Um elefante dançando
No lombo de uma formiga
Não me causará intriga.
Escutarei com respeito
Não mentiu esse sujeito.
Muito mais barbaridade
É haver numa cidade
Prefeitura sem prefeito.

Não vou teimar com quem diz
Que viu ferro dá azeite
Um avestruz dando leite
E pedra criar raiz
Ema apanhar de perdiz
E um rio fora do leito.
Um aleijão sem defeito
E um morto declarar guerra
Porque eu vejo em minha terra
Prefeitura sem prefeito.
Patativa do Assaré
Extraído do poema “Prefeitura sem Prefeito”
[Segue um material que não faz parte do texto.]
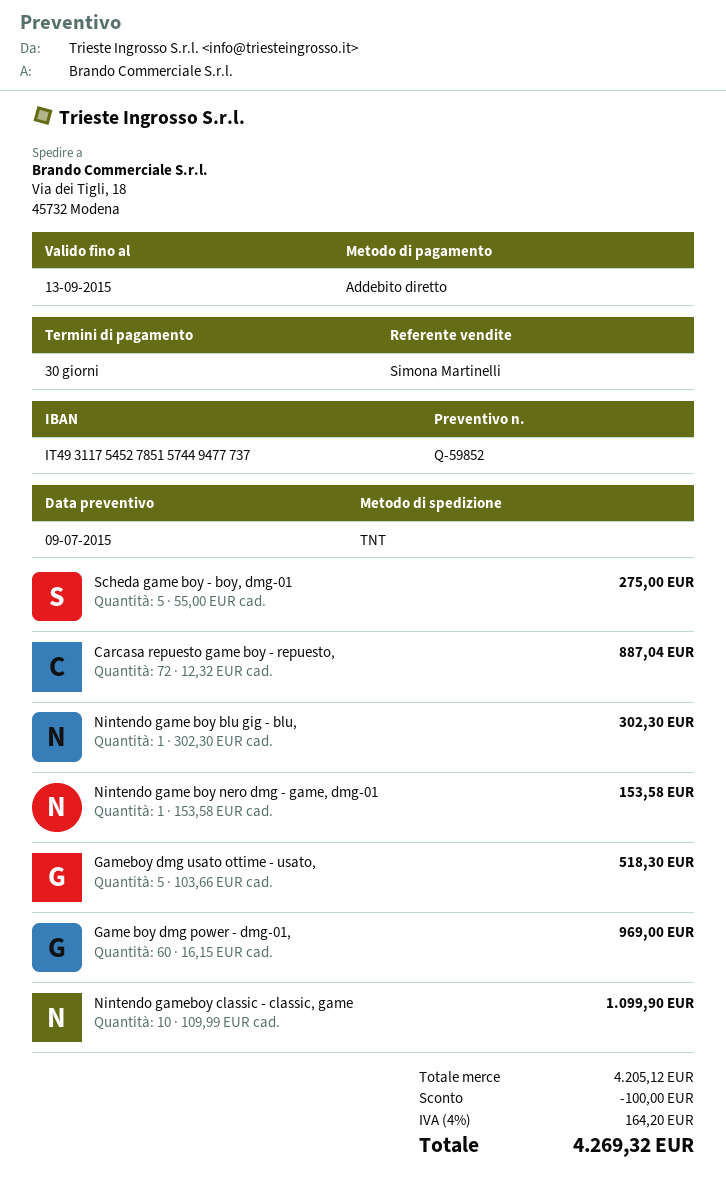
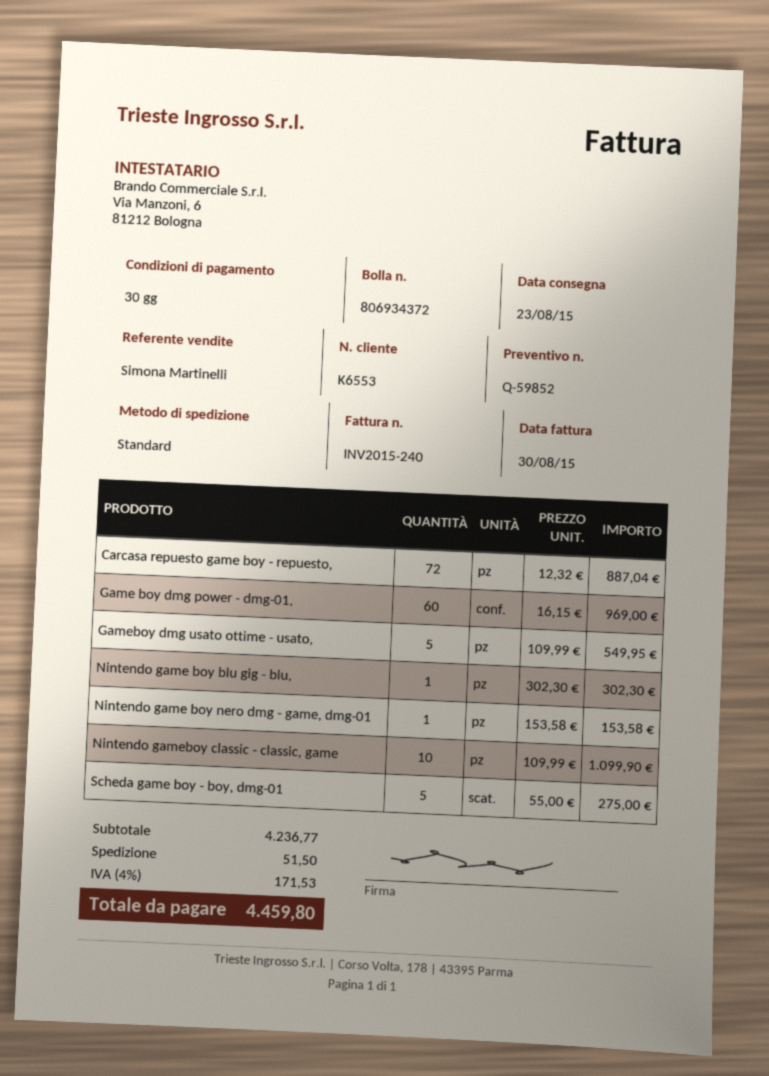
shipping method: TNT -> standard
Gameboy dmg usato ottime - usato,: 5 x 103.66 = 518.30 -> 5 x 109.99 = 549.95
subtotal: 4205.12 -> 4236.77
discount: 100.00 -> none
shipping: none -> 51.50
tax: 4% = 164.20 -> 4% = 171.53
total: 4269.32 -> 4459.80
NO INÍCIO DE 1996, Limoeiro do Norte passava pelo pior período da história de suas administrações até então. O prefeito Ademar Celedônio onde quer que fosse visto estava sempre embriagado. A prefeitura completamente sem prefeito e entregue nas mãos de algumas pessoas comprometidas com os grupos políticos de Paulo Duarte e Dilmar.
A irresponsabilidade do gestor municipal atingia comentários assustadores ao mesmo tempo em que crescia consideravelmente a lista de cheques sem fundos emitidos por seu próprio punho para despesas pessoais incluindo farras e bebedeiras. 
Uma considerável parcela da população limoeirense andava triste, esperando um milagre ou um fenômeno qualquer que tirasse o município dos maus lençóis em que se encontrava.
Foi captando essa apreensão da população que Ariosto Holanda resolveu promover em Limoeiro do Norte, numa memorável noite nos salões da AABB, um movimento chamado sugestivamente de “Pensando em Limoeiro”.
Como Ariosto sabia que a situação política era por demais delicada e sabendo também que seu nome representava uma enorme fatia de credibilidade junto ao povo, convocou a sociedade Limoeirense para ouvir dele o que estava pensando com relação à gravidade da administração e ao futuro político de Limoeiro.
No seu pronunciamento começou exibindo uma reportagem da Revista Veja[1] sobre um prefeito de uma cidade do sertão pernambucano – Quixaba, a 430 km de Recife – completamente analfabeto e que conseguiu alcançar uma enorme popularidade em razão do incentivo que deu à educação do município, zerando o analfabetismo e, assim, ganhando fama nos noticiários nacionais.
Da forma como começou o seu discurso, colocava nas entrelinhas que estava disposto a apoiar o Careca caso ele viesse a se candidatar, justificando esse apoio através da reportagem da Revista Veja, querendo dizer que não havia problema nenhum para um município ser administrado por um analfabeto.
A presença de Ariosto naquela noite foi causa de uma enorme decepção. Quando se esperava que trouxesse a proposta de um candidato novo, optou por continuar com o atraso para Limoeiro.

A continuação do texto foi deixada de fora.